Evidence-Based Process

Qualified is designed for executing multi-stage evidence-based evaluations of software developers. This article will discuss some of the features and workflows you can consider implementing using the platform.

Limited Beta

This article discusses a process which requires access to our new Evidence Engine suite of features, which is currently in beta. If your account does not yet have access, please reach out to our team to learn more about getting it activated.

The following features mentioned in this article are related to the Evidence Engine feature-set.

  • Qualified Score
  • Subscores
  • Report Card
  • Scorecards

What is an evidence-based process?

Evidence-based evaluations require a structured process for collecting, reviewing, and making data based decisions. We focus on "evidence" because this is really what the evaluation process is about, uncovering as many points of data possible about a candidate in order to make an informed decision about their competency for a given role. The Qualified platform centers primarily around a form of evidence that in the industry are referred to as "work samples", which are small role-related tasks that candidates complete in order to simulate how they would conduct themselves in a real world job. Work samples are not the only form of evidence that the Qualified platform collects, but they are core to the Qualified evaluation methodology.

Where the evidence-based process comes in is not just in administering work sample tasks and seeing if candidates can complete them, but really in extracting as much information from the tasks as possible, and utilizing the work performed on those tasks for as much of the evaluation process as possible. These tasks give your team a consistent and reliable basis for reviewing the quality of work of all of your candidates who make it to a specific stage of the process.

An evidence-based process shouldn't be thought of as just an assessment, with a score computed at the end. It should be thought of as a portfolio of evidence, which you can continuously build on top of and add to as a candidate progresses through their in-depth technical evaluation.

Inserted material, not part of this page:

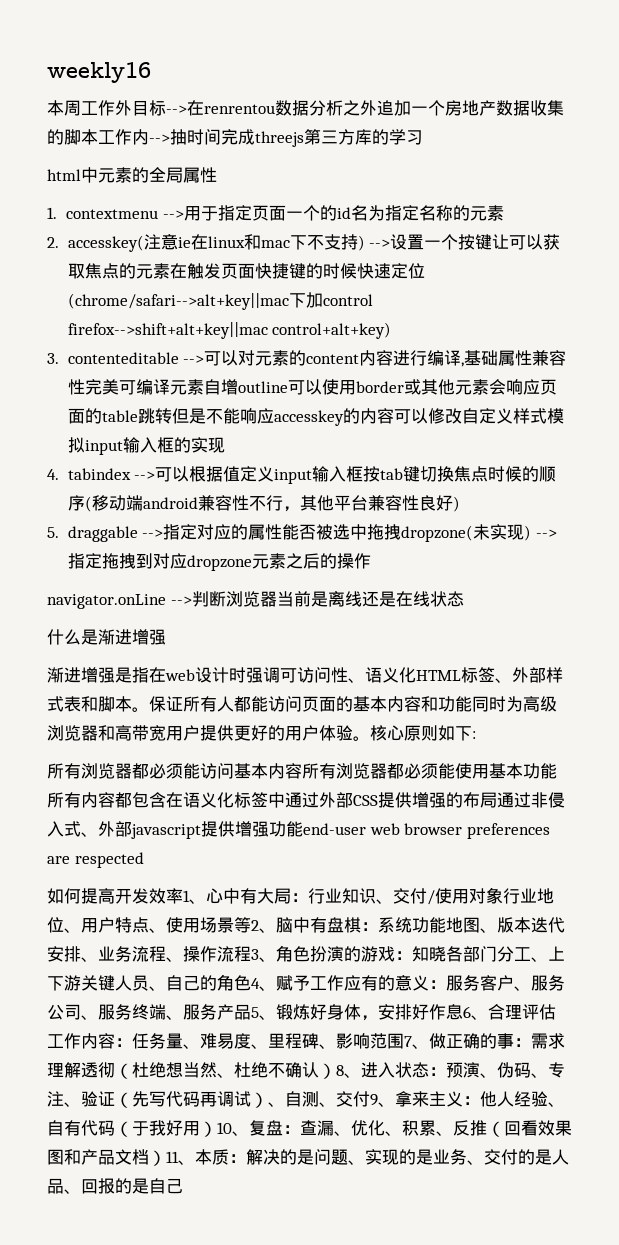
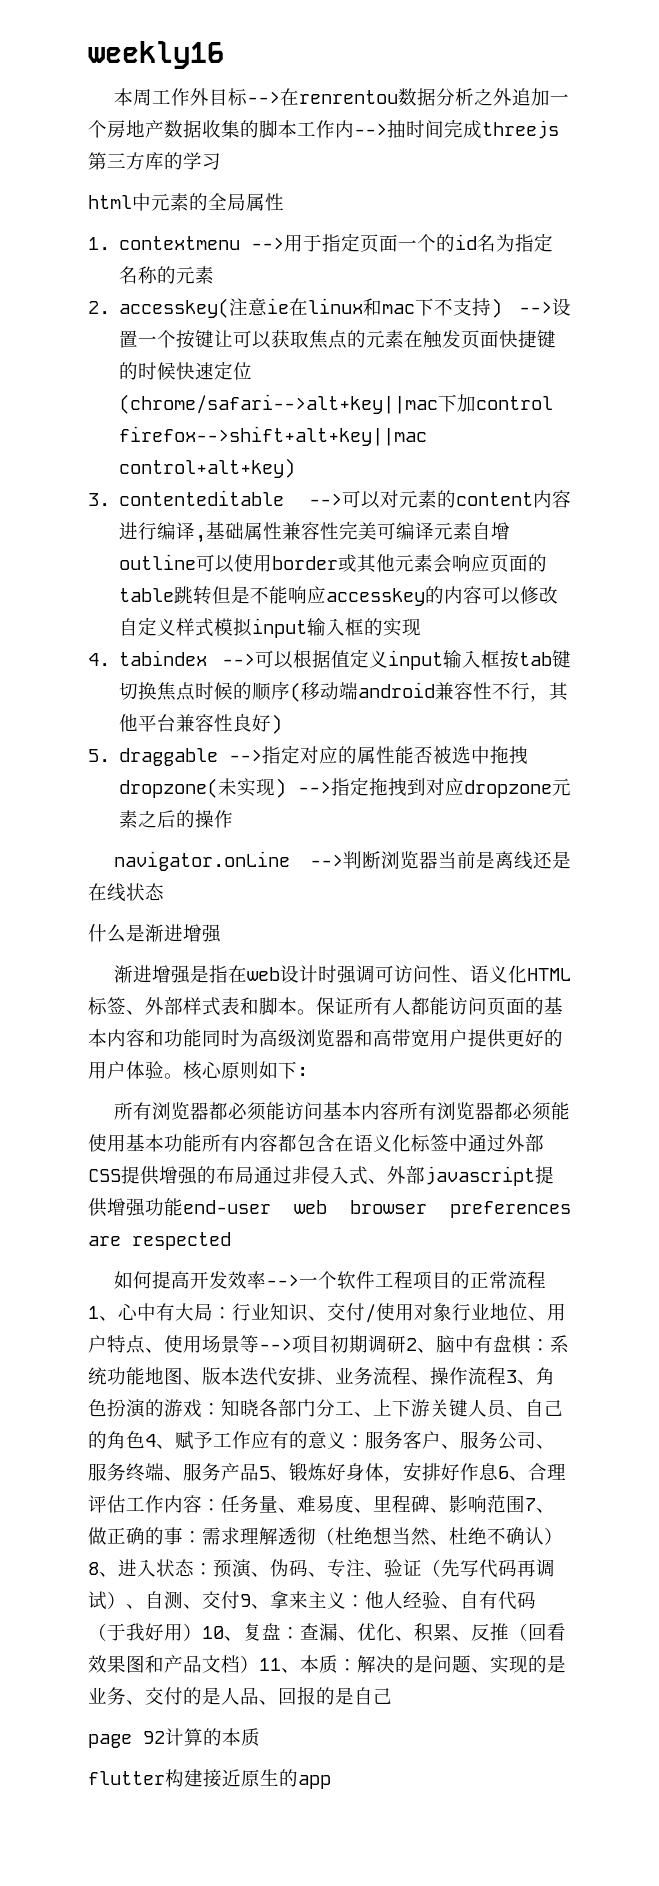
(183, 896) none -> [265,1271,546,1290] -->一个软件工程项目的正常流程
(251, 925) none -> [259,1335,406,1354] -->项目初期调研
(183, 1186) none -> [88,1728,260,1748] [88,1769,331,1789] // page 92计算的本质 // flutter构建接近原生的app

Each piece of evidence collected gives you more signals to build your decision-making process around. It is Qualified's goal to make sure you are optimizing the number of high quality signals that can be harvested from your evaluation process.

As more signals are collected, it becomes much easier to make a high-confidence decision. Qualified not only provides the ability for your team to collect those signals, but to organize them into a cohesive profile that allows your team to to see everything in one place.

What sort of signals can be harvested from evidence-based activities?

Accuracy Signals

The most common signal given by any form of assessment is the resulting solution solved score. This score is usually determined based on "correctness" of the task/answers. In Qualified, coding solutions produce a score based on how many unit tests are passed, and Q&A solutions produce a score based on how many questions were answered correctly.

There is a lot that can be collected from these signals alone, such as a candidate's ability to complete code that is 100% functional, how many about a topic a candidate "knows", and how strong of a cultural fit a candidate may be based on them answering a survey that has been designed to fit the role you are hiring for. However these scores are just the start to the signals you can capture.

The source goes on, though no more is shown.